Work required: Work out how many lines in the entries below include the word "space", and give only that figure.

Dataset records:
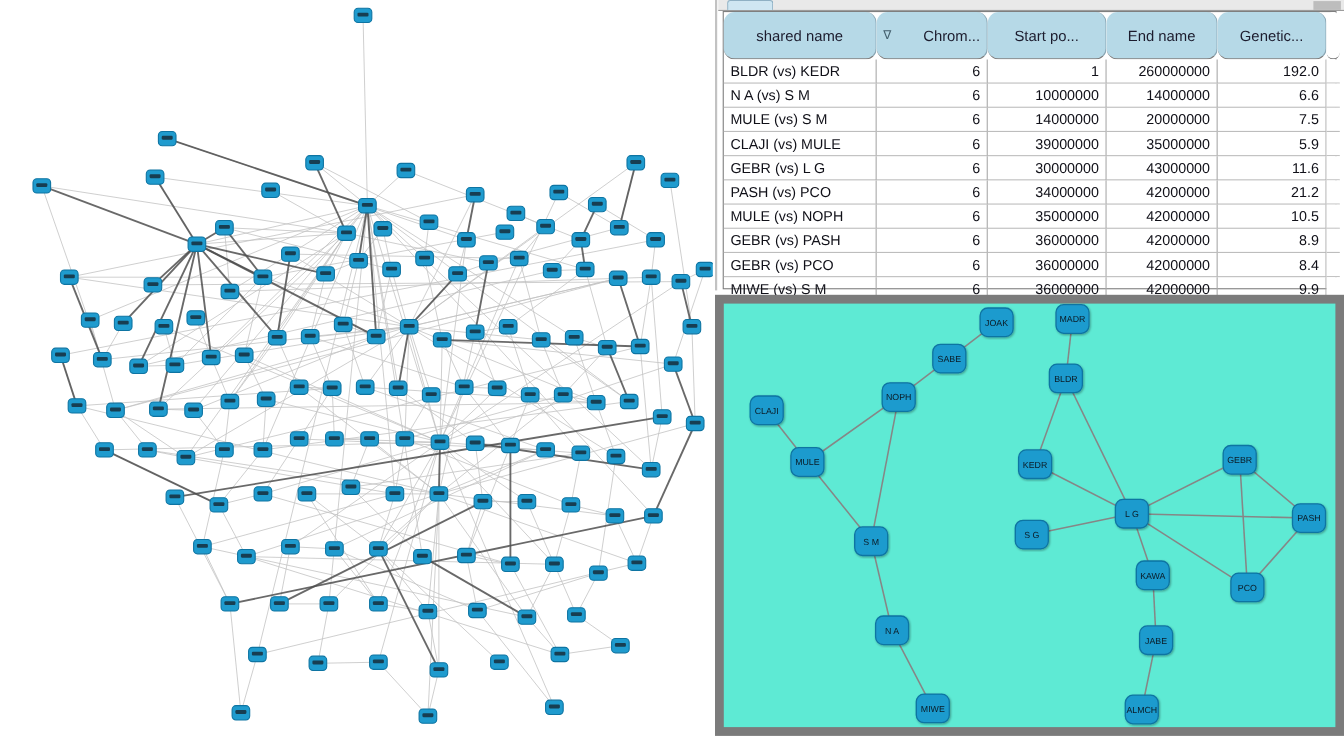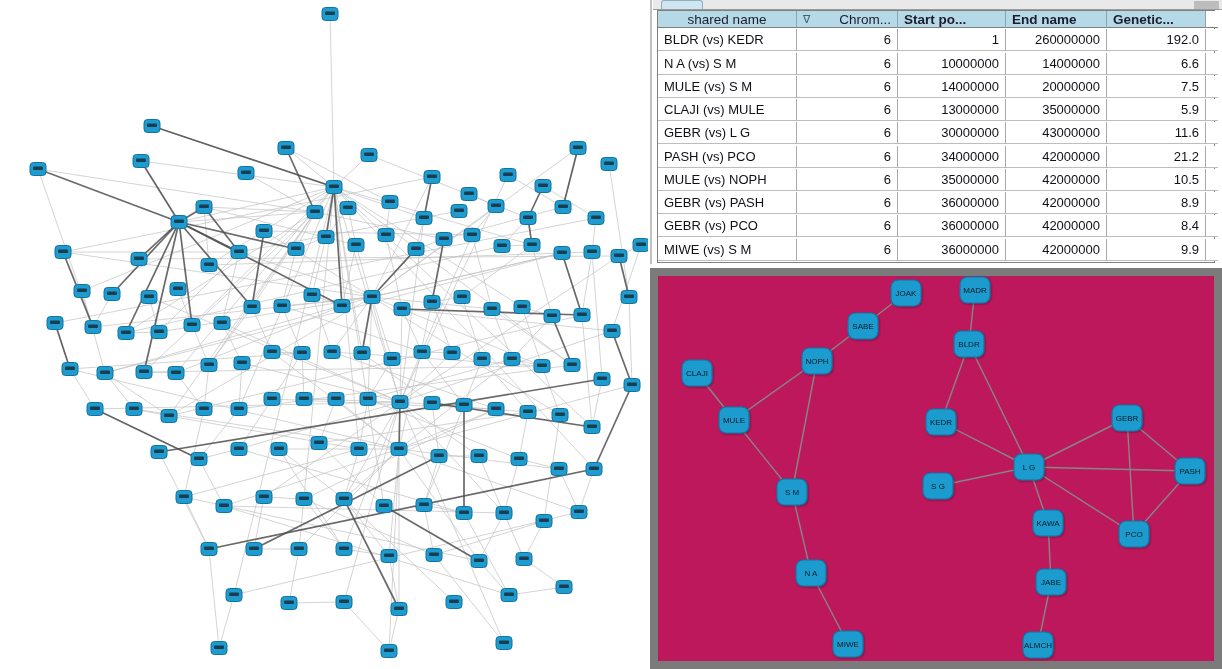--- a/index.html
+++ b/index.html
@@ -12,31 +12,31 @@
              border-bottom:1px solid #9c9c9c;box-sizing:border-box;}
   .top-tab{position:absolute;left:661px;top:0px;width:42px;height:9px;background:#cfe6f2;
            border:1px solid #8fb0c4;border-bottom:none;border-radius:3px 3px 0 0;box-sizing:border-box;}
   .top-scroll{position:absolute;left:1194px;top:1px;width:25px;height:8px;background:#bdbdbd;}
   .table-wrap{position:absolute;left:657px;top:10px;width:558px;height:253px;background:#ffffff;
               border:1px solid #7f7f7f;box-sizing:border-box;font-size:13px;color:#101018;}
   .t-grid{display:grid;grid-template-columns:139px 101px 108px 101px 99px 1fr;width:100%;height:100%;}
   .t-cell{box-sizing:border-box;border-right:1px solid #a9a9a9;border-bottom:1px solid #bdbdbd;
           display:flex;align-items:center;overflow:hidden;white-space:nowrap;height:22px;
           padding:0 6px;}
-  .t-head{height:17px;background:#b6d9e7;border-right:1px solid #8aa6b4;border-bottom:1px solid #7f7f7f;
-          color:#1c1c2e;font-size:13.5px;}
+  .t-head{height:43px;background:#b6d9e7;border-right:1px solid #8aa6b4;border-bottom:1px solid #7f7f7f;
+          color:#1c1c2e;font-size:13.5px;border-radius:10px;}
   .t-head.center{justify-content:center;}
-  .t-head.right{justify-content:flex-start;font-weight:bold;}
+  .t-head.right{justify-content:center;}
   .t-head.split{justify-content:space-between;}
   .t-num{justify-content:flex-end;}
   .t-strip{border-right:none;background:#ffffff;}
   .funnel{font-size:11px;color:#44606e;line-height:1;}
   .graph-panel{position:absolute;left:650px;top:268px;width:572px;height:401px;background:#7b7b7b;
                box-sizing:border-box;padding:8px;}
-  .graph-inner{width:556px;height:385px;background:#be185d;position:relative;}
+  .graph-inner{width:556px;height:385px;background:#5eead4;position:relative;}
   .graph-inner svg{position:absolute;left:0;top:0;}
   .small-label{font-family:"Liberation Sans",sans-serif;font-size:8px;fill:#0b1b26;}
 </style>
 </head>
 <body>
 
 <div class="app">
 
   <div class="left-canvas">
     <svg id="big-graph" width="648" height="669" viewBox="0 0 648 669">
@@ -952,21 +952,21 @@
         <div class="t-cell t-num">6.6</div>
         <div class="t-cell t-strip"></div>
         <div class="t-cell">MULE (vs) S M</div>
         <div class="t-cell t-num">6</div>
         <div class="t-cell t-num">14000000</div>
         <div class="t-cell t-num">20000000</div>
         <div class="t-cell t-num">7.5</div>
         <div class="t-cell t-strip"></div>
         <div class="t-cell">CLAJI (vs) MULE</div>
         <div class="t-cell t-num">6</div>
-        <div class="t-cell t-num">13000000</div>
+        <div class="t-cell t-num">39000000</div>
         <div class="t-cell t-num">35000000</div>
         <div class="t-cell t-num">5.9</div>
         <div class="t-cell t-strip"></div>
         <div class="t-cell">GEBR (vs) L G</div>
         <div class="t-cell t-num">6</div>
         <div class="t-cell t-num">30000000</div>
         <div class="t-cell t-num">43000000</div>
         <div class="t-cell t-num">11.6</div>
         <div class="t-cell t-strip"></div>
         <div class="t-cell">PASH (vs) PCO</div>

Problem solution: 2